This tutorial demonstrates how to use `tf.distribute.Strategy`—a TensorFlow API that provides an abstraction for **distributing your training** across multiple processing units (GPUs, multiple machines, or TPUs)—with custom training loops. In this example, you will train a simple convolutional neural network on the **Fashion MNIST** dataset containing 70,000 images of size 28 x 28.

**Custom training loops** provide flexibility and a greater control on training.
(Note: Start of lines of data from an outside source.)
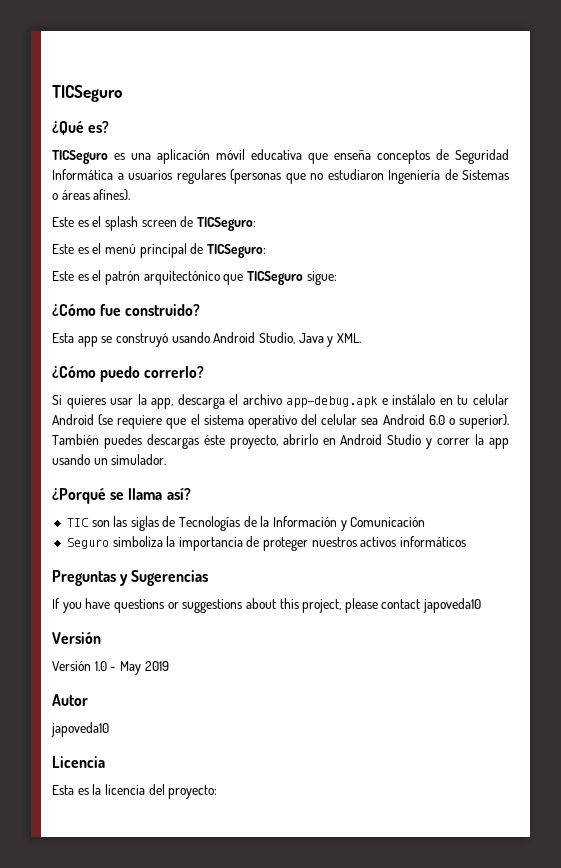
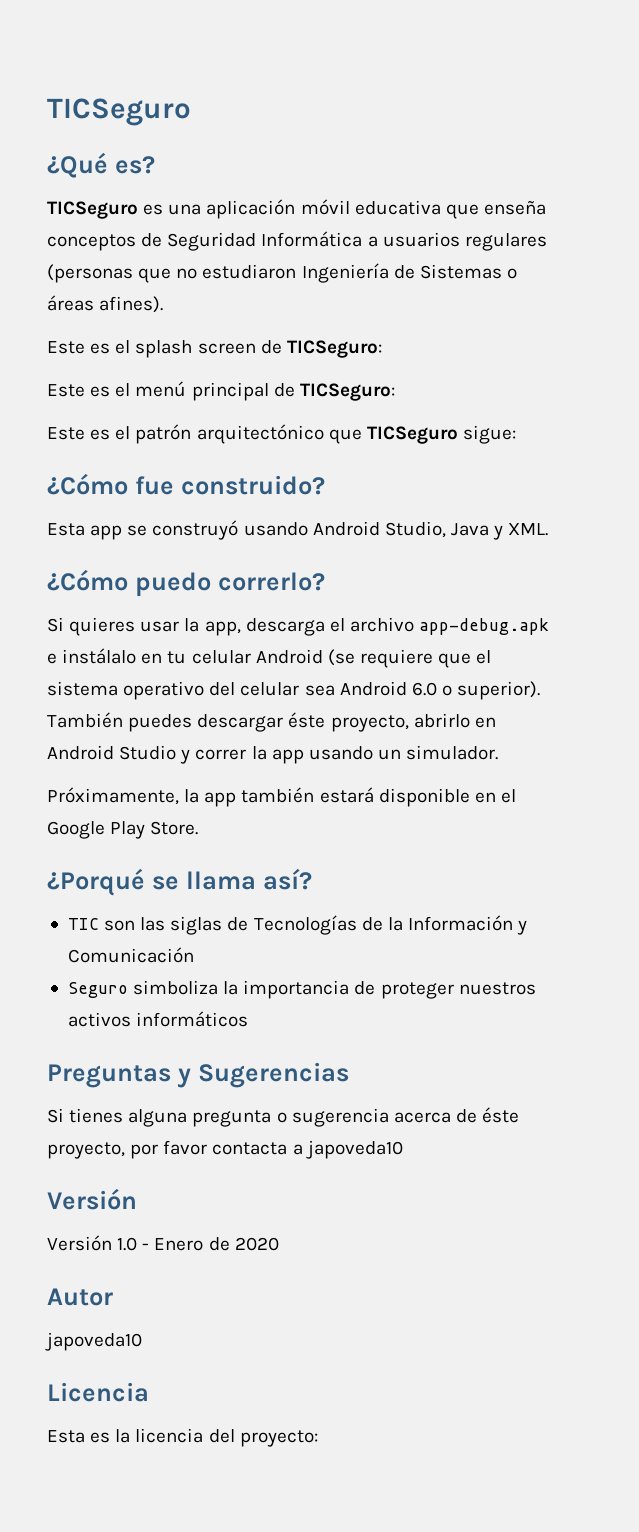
[146,434,199,449] descargas -> [197,714,284,732] descargar
(167, 459) none -> [47,787,516,807] [47,821,199,839] // Próximamente, la app también estará disponible en el Google Play Store.
[52,598,421,613] If you have questions or suggestions about this project, please contact -> [47,1107,520,1127] [47,1140,303,1159] Si tienes alguna pregunta o sugerencia acerca de éste proyecto, por favor contacta a
[119,661,169,675] May 2019 -> [154,1237,279,1251] Enero de 2020

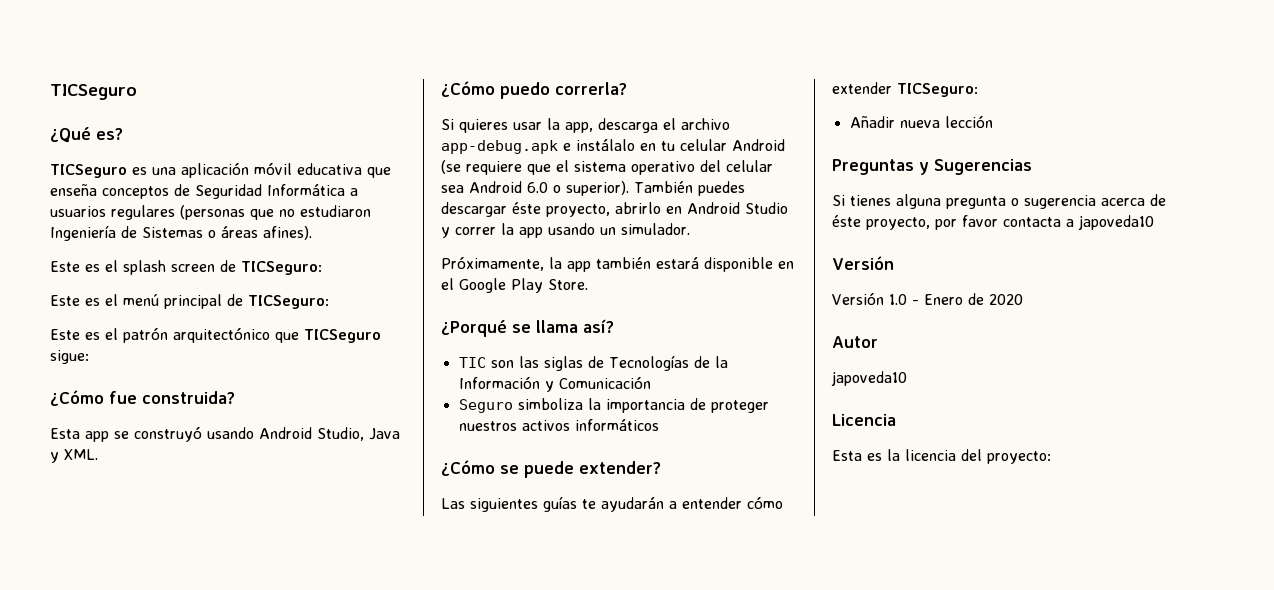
[180,475,325,495] construido? -> [142,391,235,404] construida?
[217,572,325,591] correrlo? -> [555,82,627,95] correrla?
(249, 1019) none -> [441,460,661,478] [441,496,783,512] [832,82,978,97] [849,115,993,128] // ¿Cómo se puede extender? // Las siguientes guías te ayudarán a entender cómo extender TICSeguro: // Añadir nueva lección

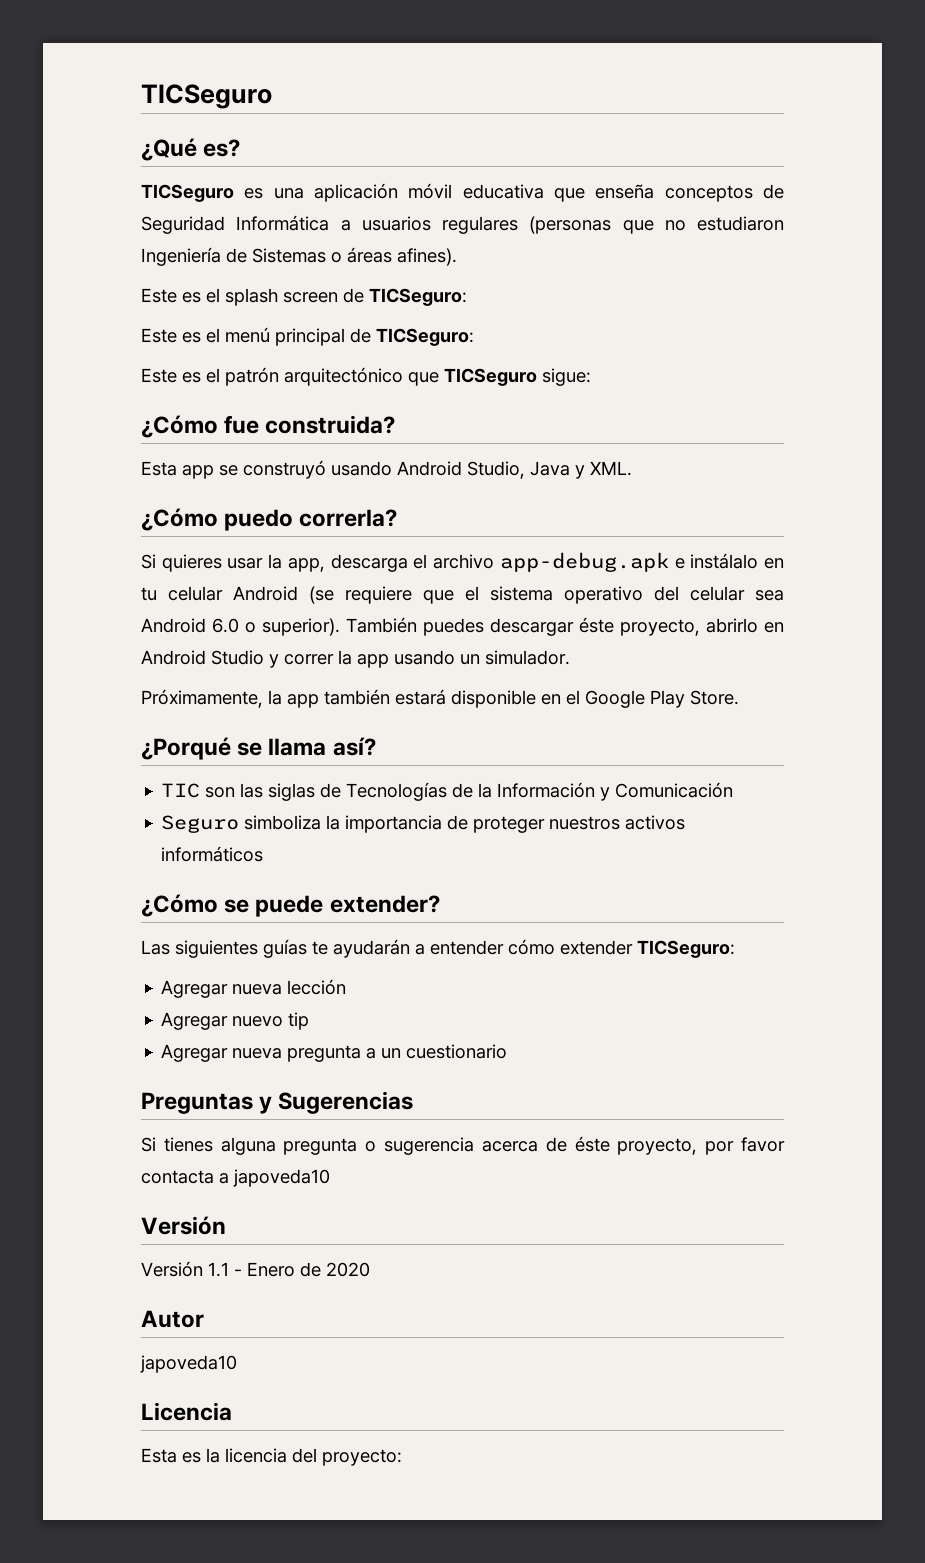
[849,116,895,128] Añadir -> [161,980,229,998] Agregar
(993, 121) none -> [161,1012,310,1030] [161,1044,508,1062] // Agregar nuevo tip // Agregar nueva pregunta a un cuestionario
[889,294,907,305] 1.0 -> [208,1262,229,1277] 1.1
They also make it easier to debug the model and the training loop.

In [1]:
# Import TensorFlow
import tensorflow as tf

# Helper libraries
import numpy as np
import os

print(tf.__version__)

2.13.0


##Download the Fashion MNIST dataset

In [2]:
fashion_mnist = tf.keras.datasets.fashion_mnist

(train_images, train_labels), (test_images, test_labels) = fashion_mnist.load_data()

# Add a dimension to the array -> new shape == (28, 28, 1)
# This is done because the first layer in our model is a convolutional
# layer and it requires a 4D input (batch_size, height, width, channels).
# batch_size dimension will be added later on.

train_images = train_images[..., None]
test_images = test_images[..., None]

# Scale the images to the [0, 1] range.
train_images = train_images / np.float32(255)
test_images = test_images / np.float32(255)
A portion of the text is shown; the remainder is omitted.